Squamous cell carcinoma of the vulva accounts for about 4% of all gynecological malignancies. Clinically, it is a very important disease because of its marked detrimental effect on quality of life. Two major forms of vulvar squamous cell carcinoma are recognized: a more common, HPV-related malignancy occurring mostly among younger women and a less common, idiopathic malignancy occurring in elderly women. Historically, it has been well recognized that the latter, non-HPV related, idiopathic form of squamous cell carcinoma arises either de novo or in association with certain other vulvar precursor lesions. The precise identification of these associated lesions and the determination of the frequency with which malignancy arises in them, has been hampered by problems of terminology. Originally, the white color that was often present suggested that the process was analogous oral leukoplakia. All of these lesions, then, were believed to be premalignant and, as such, they required early and extensive surgical removal. This erroneous belief began to change some 40 years ago when it became apparent that only a small percentage of these lesions progressed to malignancy. At that point, the more neutral, identifying term "dystrophy" was introduced and it was recommended that these lesions be followed by sequential biopsy rather than by total excision. Now, due to better clinical and histological expertise, we can reliably identify these precursor lesions as the specific diseases, lichen sclerosus or lichen planus.
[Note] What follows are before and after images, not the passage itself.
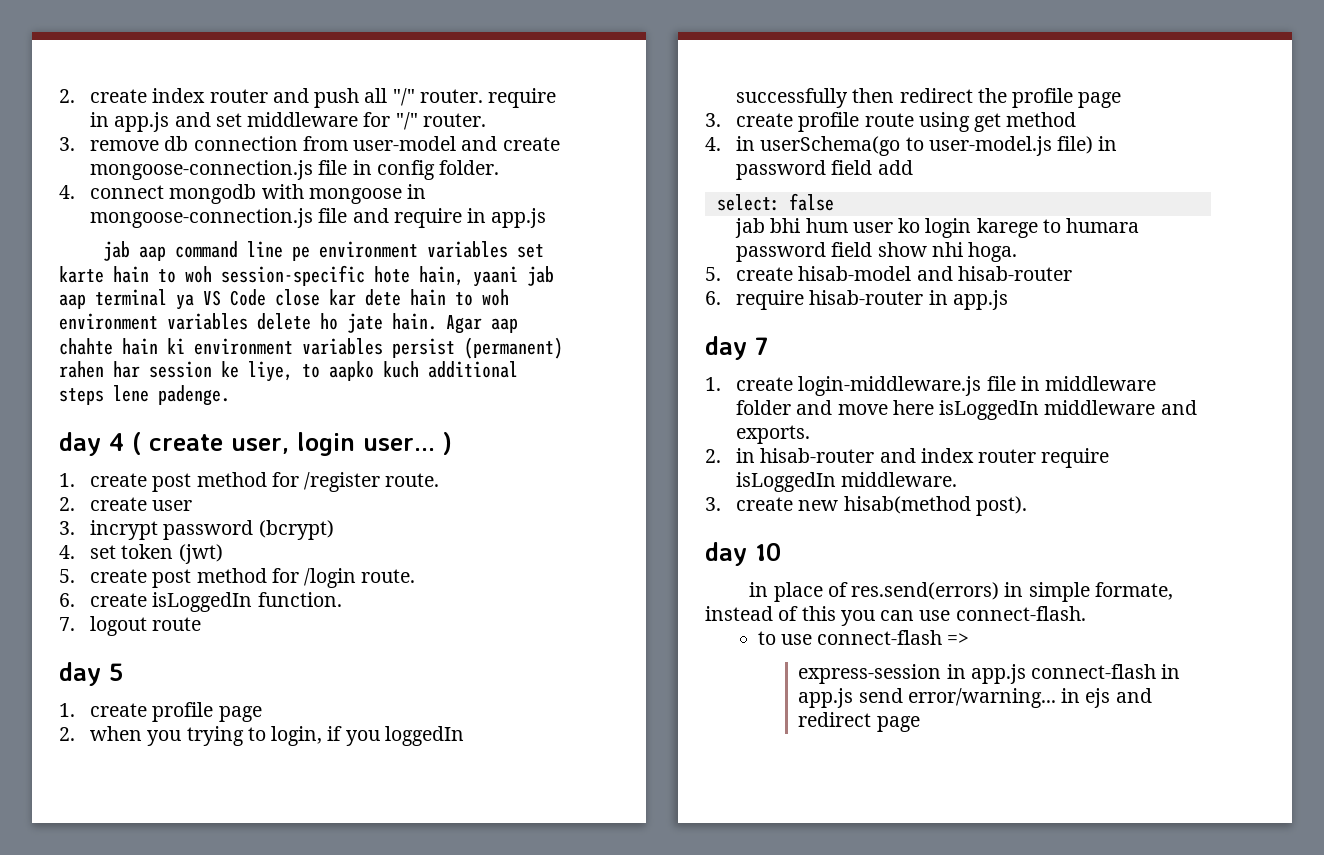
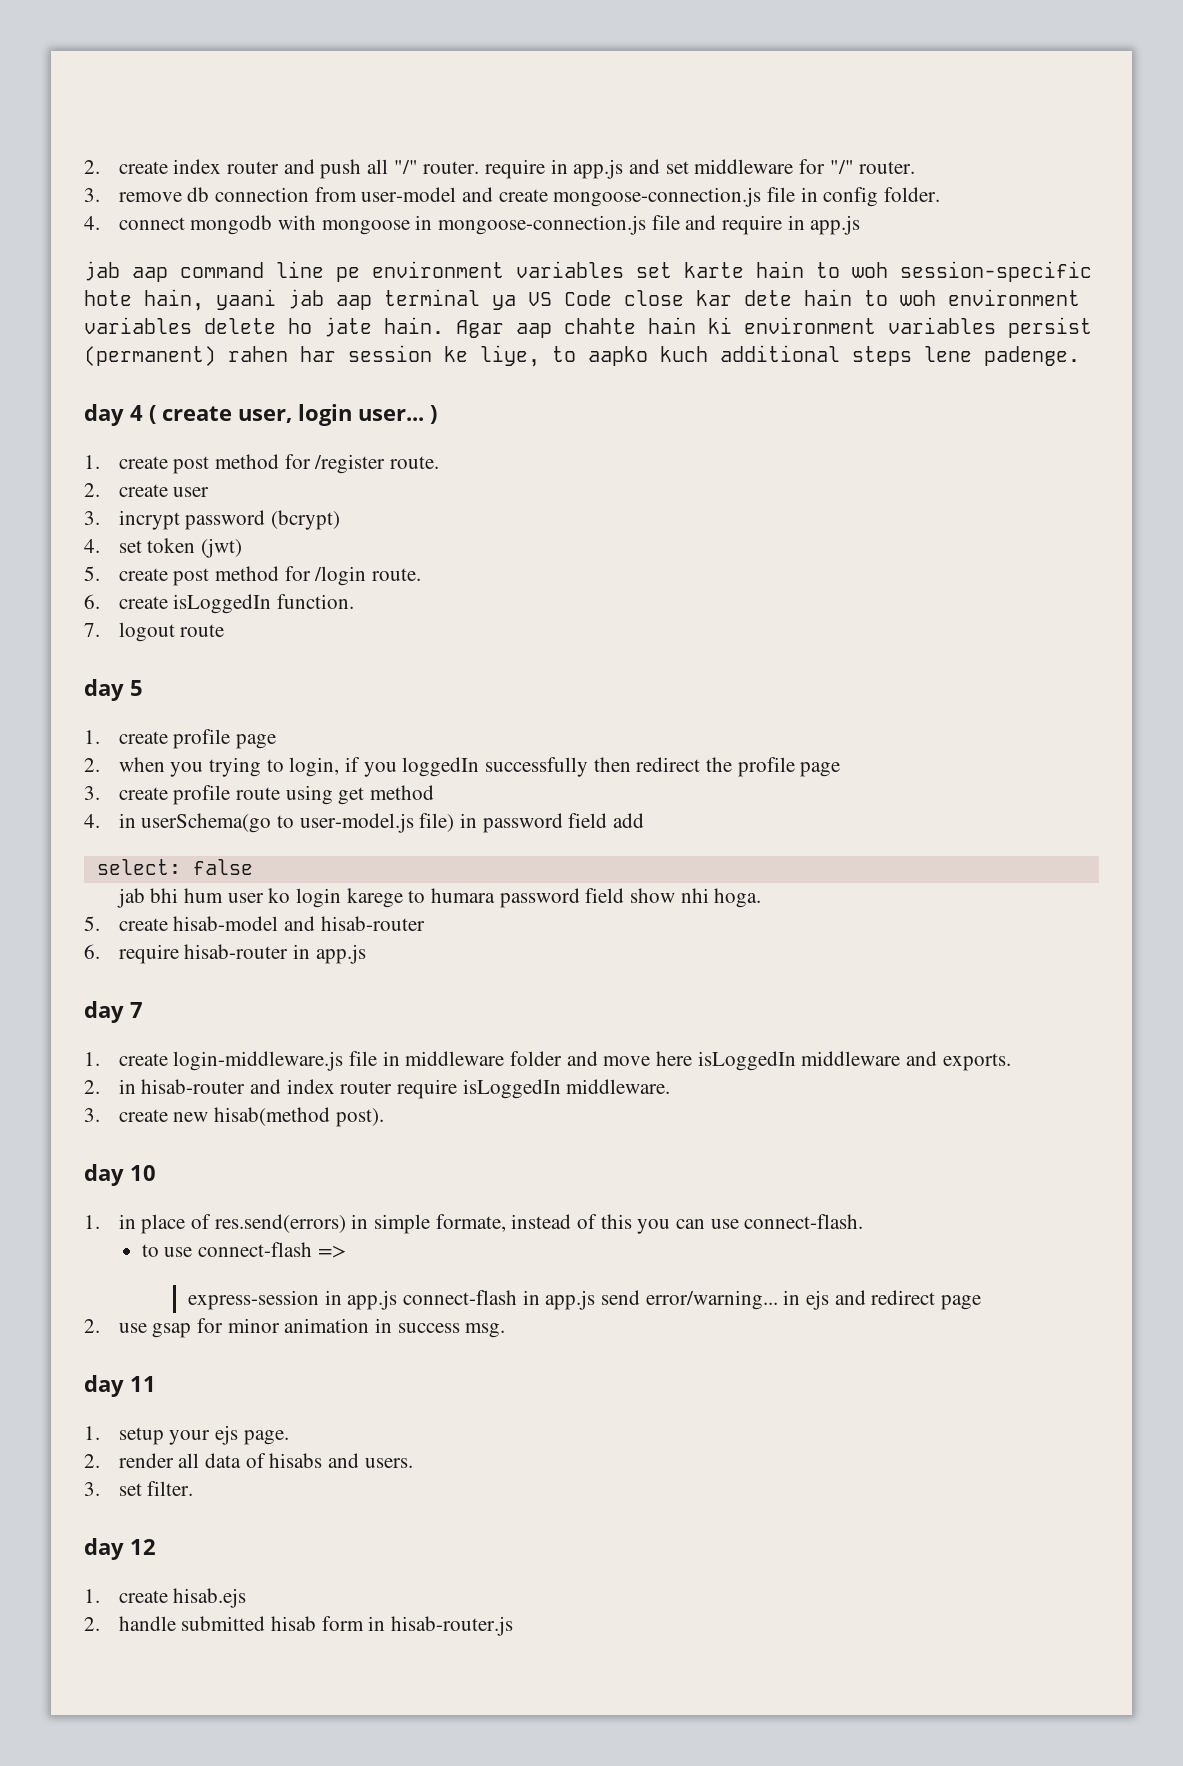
- in place of res.send(errors) in simple formate, instead of this you can use connect-flash.
+ 1. in place of res.send(errors) in simple formate, instead of this you can use connect-flash.
+ 2. use gsap for minor animation in success msg.
+ day 11
+ 1. setup your ejs page.
+ 2. render all data of hisabs and users.
+ 3. set filter.
+ day 12
+ 1. create hisab.ejs
+ 2. handle submitted hisab form in hisab-router.js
The term "dystrophy" can be discontinued as inaccurate and superfluous. Recent studies suggest that the risk of squamous cell carcinoma developing in lichen sclerosus or lichen planus is less than 4%. This risk may be decreased even further when patients are treated with appropriate medical therapy. The multi-step process by which malignancy arises in lichen sclerosus and lichen planus appears to involve both DNA damage, occurring as a result of chronic inflammation, and squamous cell proliferation that is driven by retarded, or even failed, attempts at epithelial wound repair. Somewhat similar epithelial thickening also develops as a result of chronic rubbing and scratching (such as occurs in lichen simplex chronicus) but this type of epithelial cell proliferation is rarely, if ever, associated with the development of squamous cell carcinoma.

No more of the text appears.